== The input ==

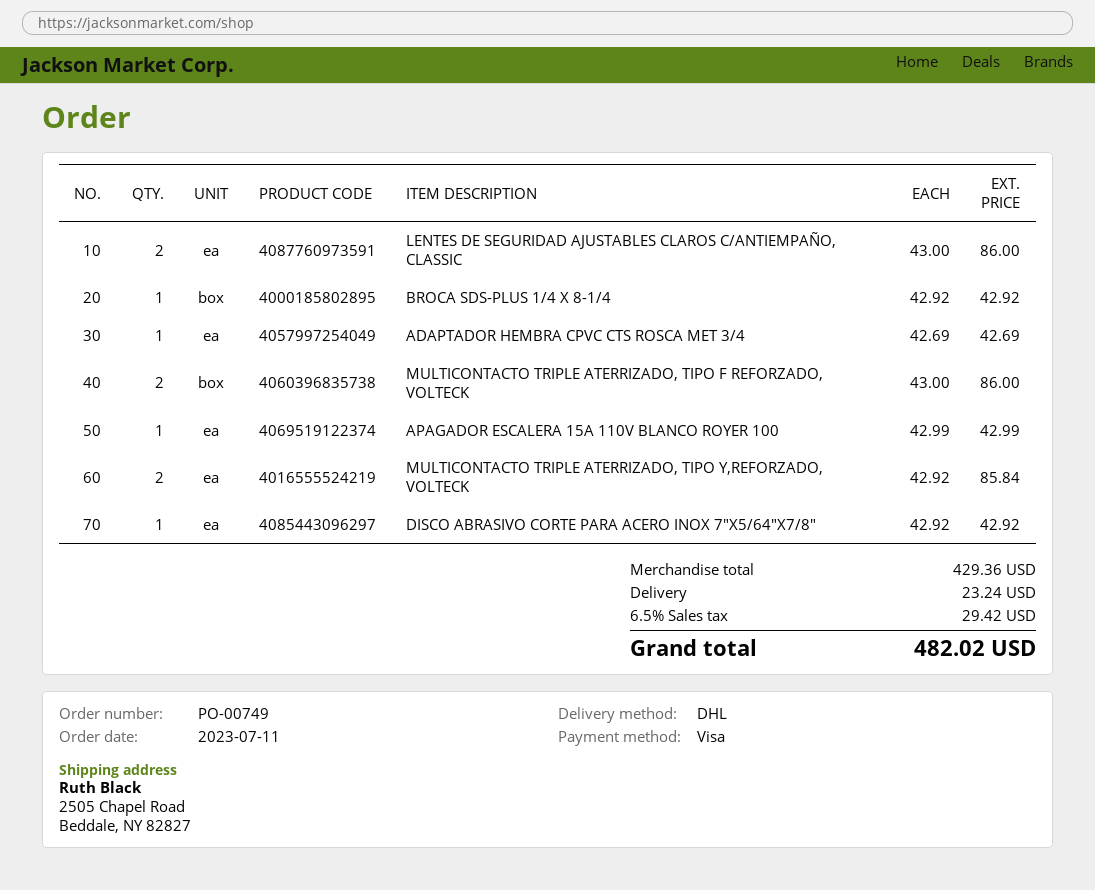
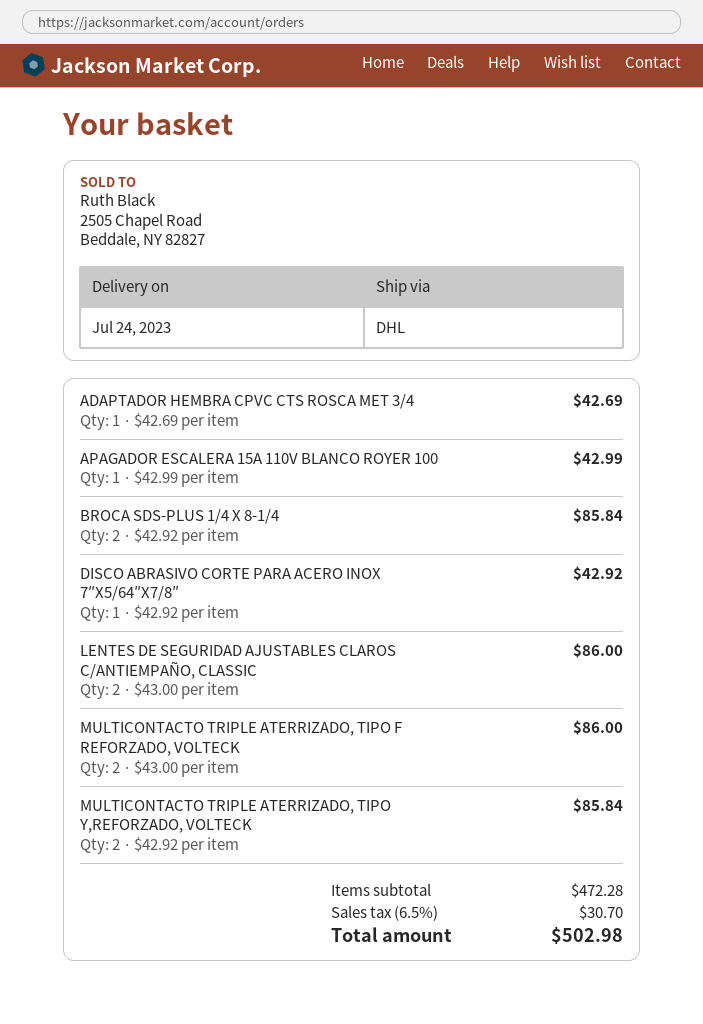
BROCA SDS-PLUS 1/4 X 8-1/4: 1 x 42.92 = 42.92 -> 2 x 42.92 = 85.84
subtotal: 429.36 -> 472.28
shipping: 23.24 -> none
tax: 6.5% = 29.42 -> 6.5% = 30.70
total: 482.02 -> 502.98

===

▶ [Exercise goal] Set down nothing but the lines from the one with "shipping: 23.24 -> none" through the end of the records, keeping each line exactly as written and including both ends.

▶ [Finished task]
shipping: 23.24 -> none
tax: 6.5% = 29.42 -> 6.5% = 30.70
total: 482.02 -> 502.98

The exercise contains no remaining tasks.